Friday, 4 February 2011

South Riding.

Winifred Holtby's most famous novel, South Riding (1936), has just been reissued to tie in with the forthcoming Andrew Davies adaptation for the BBC. Born and brought up in East Yorkshire, I'm anxious to know if Andrew Davies can adequately represent the barren yet beautiful Humber Estuary and the rich farmland that Winifred Holtby describes so well.   

Yet the fact that the BBC has chosen to adapt South Riding suggests that the appeal of this absorbing and ambitious novel is not merely local interest. In a press release, Andrew Davies portrays South Riding as recession literature, drawing the obvious comparison between post First World War England, struggling with the effects of the Great Depression, and our own unstable economic times. There is another parallel that can be drawn. At the centre is an unstable coalition between a conservative and a liberal in the shape of a doomed love affair between gentleman farmer Robert Carne, and Sarah Burton, who believes passionately in reform and women’s rights but is drawn despite herself to the reactionary, arrogant, yet charming Carne – the embodiment of everything she is fighting against. Sound familiar?
 
Written whilst Holtby was dying, South Riding is the swan song of this indomitable Oxbridge graduate. Comparable to George Eliot’s Middlemarch in its panoramic portrayal of English society, Holtby’s characters, like Eliot’s, are realistic, three-dimensional, and encompass many aspects of human experience.

At the novel's heart are the main pillar of provincial life: the High School, where Sarah is Headmistress, and the city council. Yet local government in South Riding is not tedious, impersonal bureaucracy, but a living, thriving institution that effects the lives of all of the novel's characters. It is this kind of all-inclusive local government that Cameron's plans to devolve power from the centre to local communities aim to recreate.
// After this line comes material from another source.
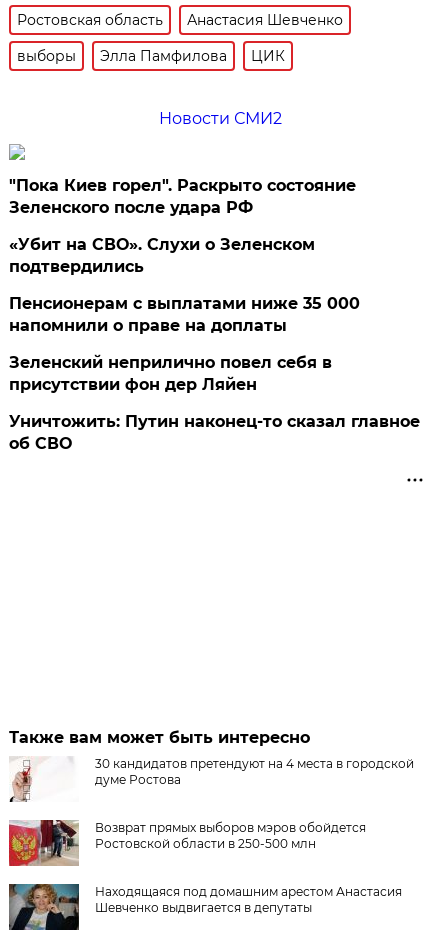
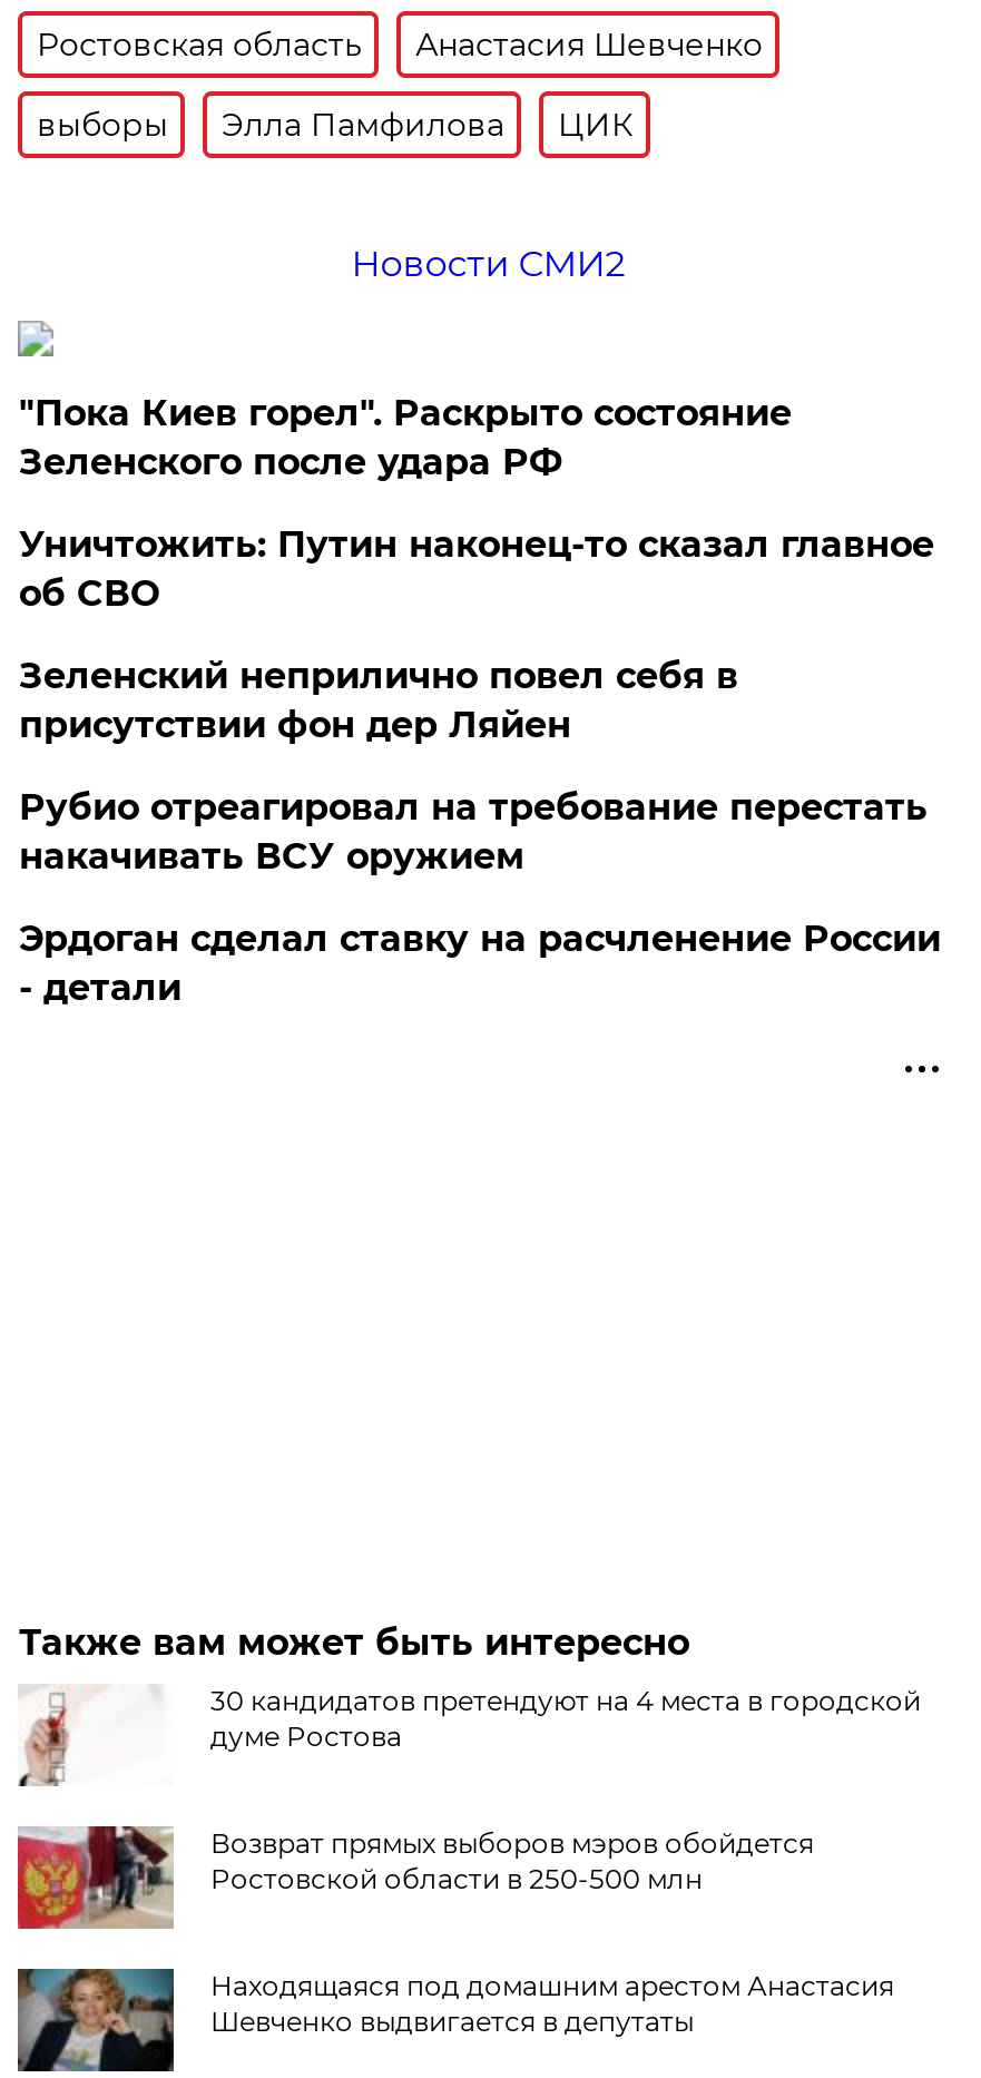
[9,235,360,335] «Убит на СВО». Слухи о Зеленском | подтвердились | Пенсионерам с выплатами ниже 35 000 | напомнили о праве на доплаты -> none
moved [9,353,332,394] -> [19,655,738,746]: Зеленский неприлично повел cебя в | присутствии фон дер Ляйен
none -> [19,786,941,1009] Рубио отреагировал на требование перестать | накачивать ВСУ оружием | Эрдоган сделал ставку на расчленение России | - детали
moved [9,412,420,453] -> [19,523,934,614]: Уничтожить: Путин наконец-то сказал главное | об СВО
South Riding portrays failure: Carne's failure to ride out the agricultural recession, due in part to the money he spends to pay off the debt he feels he owes to his past, the failure of love, the failure of peace. Yet there is also success, shown in the story of Lydia Holly, a young girl whose family camps in a railway carriage and whose passion for education saves her from poverty and deprivation.

Although the England that South Riding portrays has changed beyond all recognition, this moving, powerful novel is a compelling reminder of what once was –  a reminder of our advances in health care and women’s rights, and of the sense of community that we have lost.